# Task to complete:
The lines needed are those below that contain the word "compiled"; copy each one.

(Stored records)

^^^^^^^^^^^^^^^^

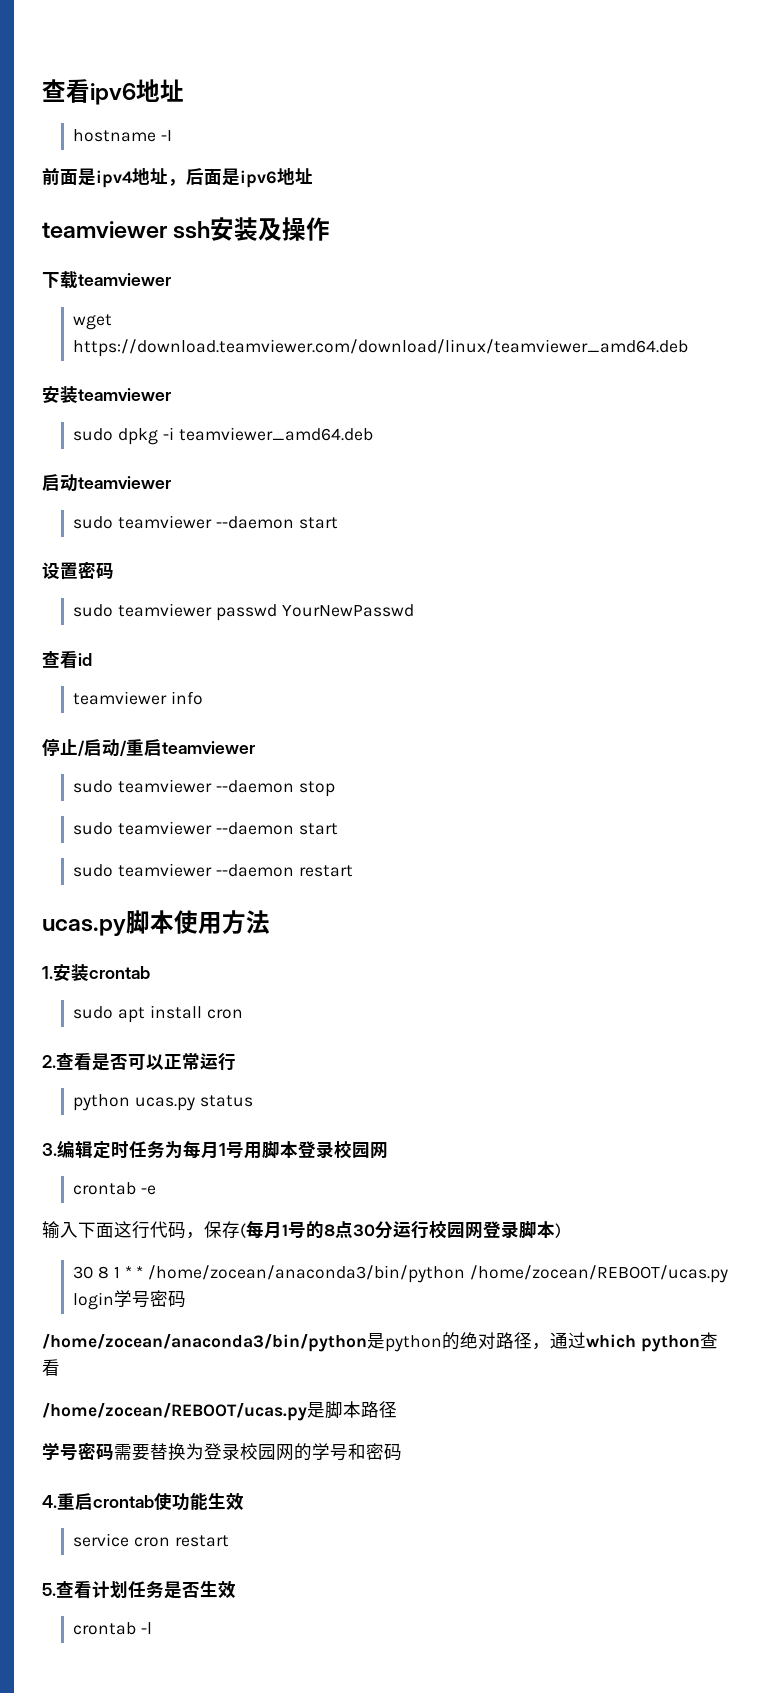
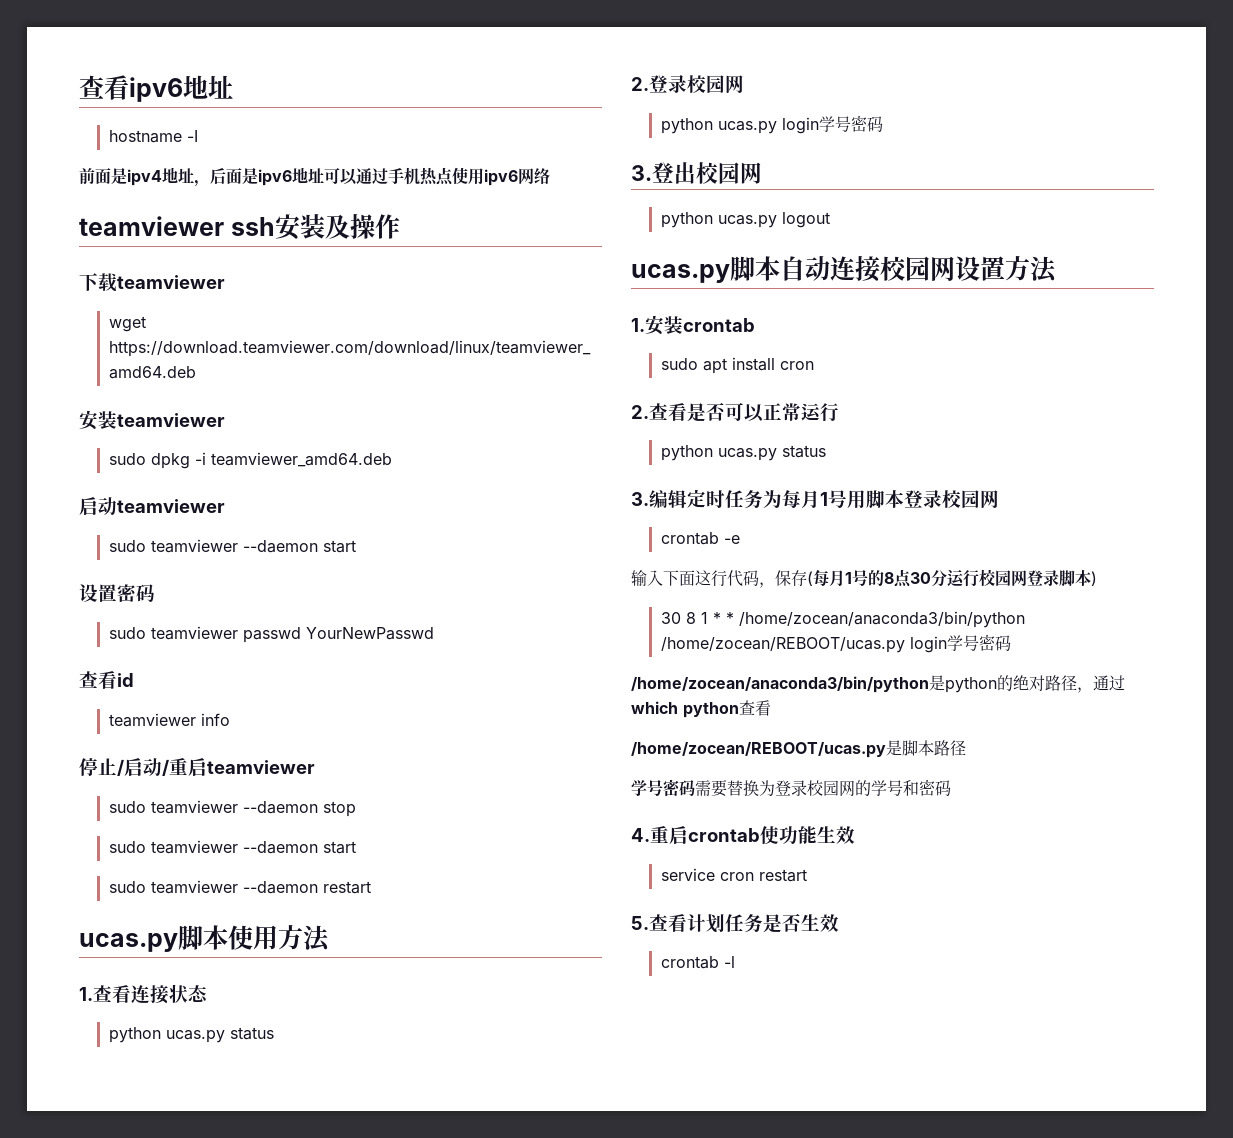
- 前面是ipv4地址，后面是ipv6地址
+ 前面是ipv4地址，后面是ipv6地址可以通过手机热点使用ipv6网络
+ 1.查看连接状态
+ python ucas.py status
+ 2.登录校园网
+ python ucas.py login学号密码
+ 3.登出校园网
+ python ucas.py logout
+ ucas.py脚本自动连接校园网设置方法

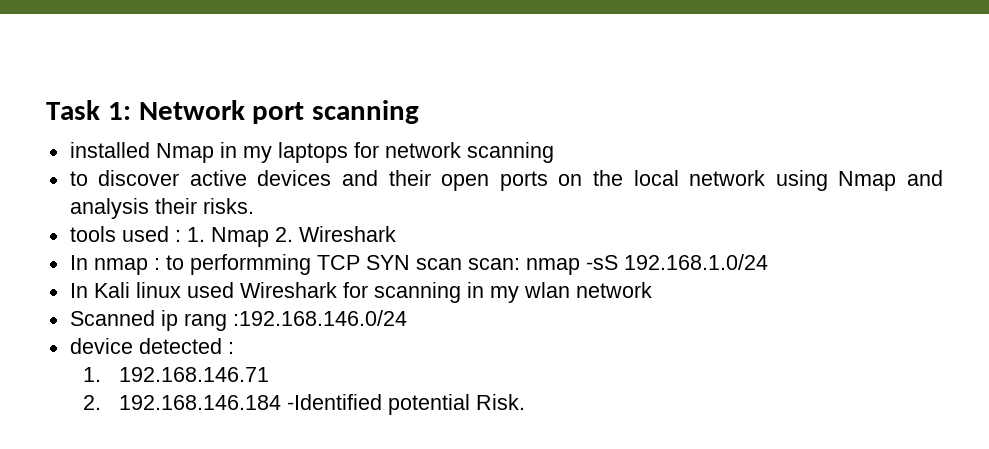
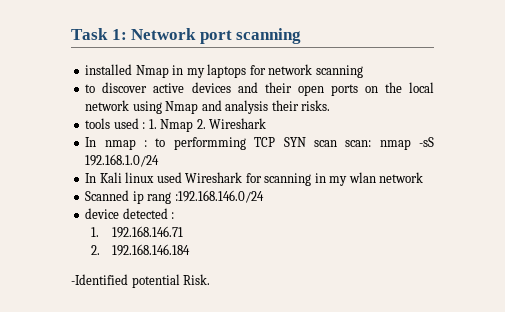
- 2. 192.168.146.184 -Identified potential Risk.
+ 2. 192.168.146.184
+ -Identified potential Risk.

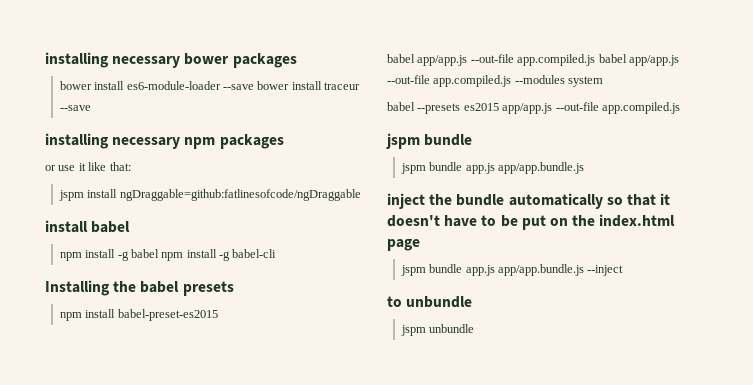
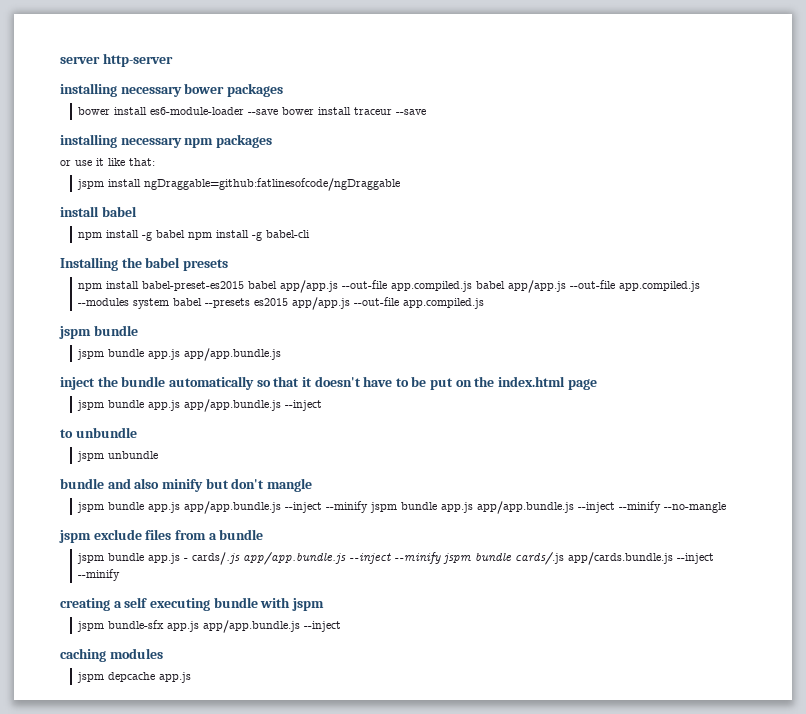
+ server http-server
- npm install babel-preset-es2015
- babel app/app.js --out-file app.compiled.js babel app/app.js --out-file app.compiled.js --modules system
- babel --presets es2015 app/app.js --out-file app.compiled.js
+ npm install babel-preset-es2015 babel app/app.js --out-file app.compiled.js babel app/app.js --out-file app.compiled.js --modules system babel --presets es2015 app/app.js --out-file app.compiled.js
+ bundle and also minify but don't mangle
+ jspm bundle app.js app/app.bundle.js --inject --minify jspm bundle app.js app/app.bundle.js --inject --minify --no-mangle
+ jspm exclude files from a bundle
+ jspm bundle app.js - cards/.js app/app.bundle.js --inject --minify jspm bundle cards/.js app/cards.bundle.js --inject --minify
+ creating a self executing bundle with jspm
+ jspm bundle-sfx app.js app/app.bundle.js --inject
+ caching modules
+ jspm depcache app.js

^^^^^^^^^^^^^^^^

# Result:
- babel app/app.js --out-file app.compiled.js babel app/app.js --out-file app.compiled.js --modules system
- babel --presets es2015 app/app.js --out-file app.compiled.js
+ npm install babel-preset-es2015 babel app/app.js --out-file app.compiled.js babel app/app.js --out-file app.compiled.js --modules system babel --presets es2015 app/app.js --out-file app.compiled.js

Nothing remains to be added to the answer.